No one makes it and just folds his hands. You work harder. Achieving success is one thing, maintaining success is another.
Success is never an accident. You must be prepared to put in the effort.
Don’t let anyone rush you into marriage. Work with your own timetable not someone else’s calendar.
Marriage is potent, very potent. It’s not something you mess around with. It’s woven into the very fabric of your life, is synonymous with your being. Its energy is derived from the core of your life.
Whoever you marry must be able to relate to you as a human not a financial resource. You have emotional needs – you need care, affection and attention. You need a partner, you need someone to share with, and someone to bond with.
You can’t realise a vision without critical capacities. There’s drive, there’s intelligence, there’s patience, there’s perseverance, there’s fortitude… A whole lot of capacities are needed to realise vision.
Learn perseverance in life. Too many people give up too early. You can’t give up on your life. Yes, discouragements will come but you must avoid feeling sorry for yourself. It’s an urge you must fight.
As a man you must learn affirmative speaking. You have to affirm your love for your woman regularly, in words and gestures and deeds. You have to have the patience to do that. You must develop emotional capacity for that.
You shouldn’t expect perpetual help from those who have helped you financially in the past. You can’t turn yourself into a finance invalid.
Becoming successful is a process over a period of time. Most of that time is spent in obscurity. It’s when you burst out everyone notices you. But you were existing all along.
Your motivation is a life and death situation – the death of your dreams is a possibility. It also means you must never give up. You go farther, you fight harder, believe stronger.
You have to learn to treat people well. If you keep treating people anyhow you will create a lot of pain and hurt in your wake.
You can’t treat your wife anyhow, you shouldn’t take her for granted. Your wife is a vehicular transportation system of graces and favors. You want your wife happy. You want her joyful. The happier she is the more happiness she can give you.
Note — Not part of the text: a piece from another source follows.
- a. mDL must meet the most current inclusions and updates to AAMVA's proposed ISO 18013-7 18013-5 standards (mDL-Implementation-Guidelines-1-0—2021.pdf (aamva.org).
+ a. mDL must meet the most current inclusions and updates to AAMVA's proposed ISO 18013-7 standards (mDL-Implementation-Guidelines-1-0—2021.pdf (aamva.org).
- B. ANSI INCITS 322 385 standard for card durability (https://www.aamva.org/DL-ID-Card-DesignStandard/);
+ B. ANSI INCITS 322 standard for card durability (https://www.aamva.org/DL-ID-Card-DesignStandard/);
It’s hard to claim another member of the opposite sex as your best friend when you’re in a relationship. Your partner won’t accept it. She’s supposed to be the one because she’s the one and only.
Marriage answers the loneliness question. It’s a credible answer to it. You can have all the achievements in the world and still feel lonely, in need of a partner. Achievements don’t substitute wife.
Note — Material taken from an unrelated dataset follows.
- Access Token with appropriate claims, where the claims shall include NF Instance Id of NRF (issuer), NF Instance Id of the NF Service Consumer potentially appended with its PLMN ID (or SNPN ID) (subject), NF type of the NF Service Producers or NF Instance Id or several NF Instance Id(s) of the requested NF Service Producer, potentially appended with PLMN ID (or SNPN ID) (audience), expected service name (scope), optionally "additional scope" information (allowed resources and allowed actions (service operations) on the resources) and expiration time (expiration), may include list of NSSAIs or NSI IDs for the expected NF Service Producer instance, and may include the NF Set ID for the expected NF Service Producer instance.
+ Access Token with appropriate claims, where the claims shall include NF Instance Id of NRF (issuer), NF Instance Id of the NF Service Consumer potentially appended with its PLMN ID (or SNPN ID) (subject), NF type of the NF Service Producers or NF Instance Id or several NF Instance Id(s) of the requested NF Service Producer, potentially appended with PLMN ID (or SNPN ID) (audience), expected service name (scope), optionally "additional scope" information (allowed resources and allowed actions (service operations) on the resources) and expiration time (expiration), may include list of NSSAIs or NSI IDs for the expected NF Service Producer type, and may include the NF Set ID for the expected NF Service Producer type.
Sort out your finance before you go into marriage. Have an income. Finance is major, major in marriage. A lack of it produces enormous stress in a young marriage.
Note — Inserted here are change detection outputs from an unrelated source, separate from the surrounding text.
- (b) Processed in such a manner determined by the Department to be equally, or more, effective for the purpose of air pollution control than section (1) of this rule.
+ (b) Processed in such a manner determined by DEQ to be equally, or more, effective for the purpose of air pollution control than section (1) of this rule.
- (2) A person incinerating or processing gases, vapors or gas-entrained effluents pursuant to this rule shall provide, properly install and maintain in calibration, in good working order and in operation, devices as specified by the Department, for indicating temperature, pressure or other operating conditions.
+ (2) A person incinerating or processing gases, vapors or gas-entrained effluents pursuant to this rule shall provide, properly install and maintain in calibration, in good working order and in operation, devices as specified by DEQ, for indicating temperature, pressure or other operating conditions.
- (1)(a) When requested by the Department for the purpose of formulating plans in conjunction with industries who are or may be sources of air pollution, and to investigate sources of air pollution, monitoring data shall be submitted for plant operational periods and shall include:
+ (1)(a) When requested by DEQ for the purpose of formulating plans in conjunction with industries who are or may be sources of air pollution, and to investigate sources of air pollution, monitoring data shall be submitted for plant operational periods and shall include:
The essence of a quarrel in a marriage is to bring about a spirit of agreement, a spirit of understanding, better knowledge of each other. That has to be the end goal.
You can’t be lazy and hope to get ahead in life. That will be unfair on those who burn the midnight oil. Life is particular about maintaining a sense of justice when it comes to hard work and opportunities.
Don’t joke with whatever opportunities you have. Note that opportunities don’t always look like opportunities. Opportunities often come disguised. The future sometimes dons an invisibility cloak.
What parties disclose to each other during courtship is very dependent on the character of the individuals, their worldviews, the depth of relationship they share, the degree of honesty and sincerity, as well as their personalities.
You can’t reverse history. It’s best to just accept your girlfriend’s sexual history and concentrate on what attracted you to her. You came into her life later than her past.
You can’t know everything about your spouse before marriage. Marriage is a revealer. There are situations that will only arise after the wedding.
The potency of marriage lies in the fact its basic raw material is your life. It does not use third party resources. The parties have to donate their lives.
Courtship shouldn’t commence in marriage.
A man must have discipline in life. A man must learn to put a knife to his throat like Solomon said. A man must learn self-denial. Without discipline a man will create problems for himself.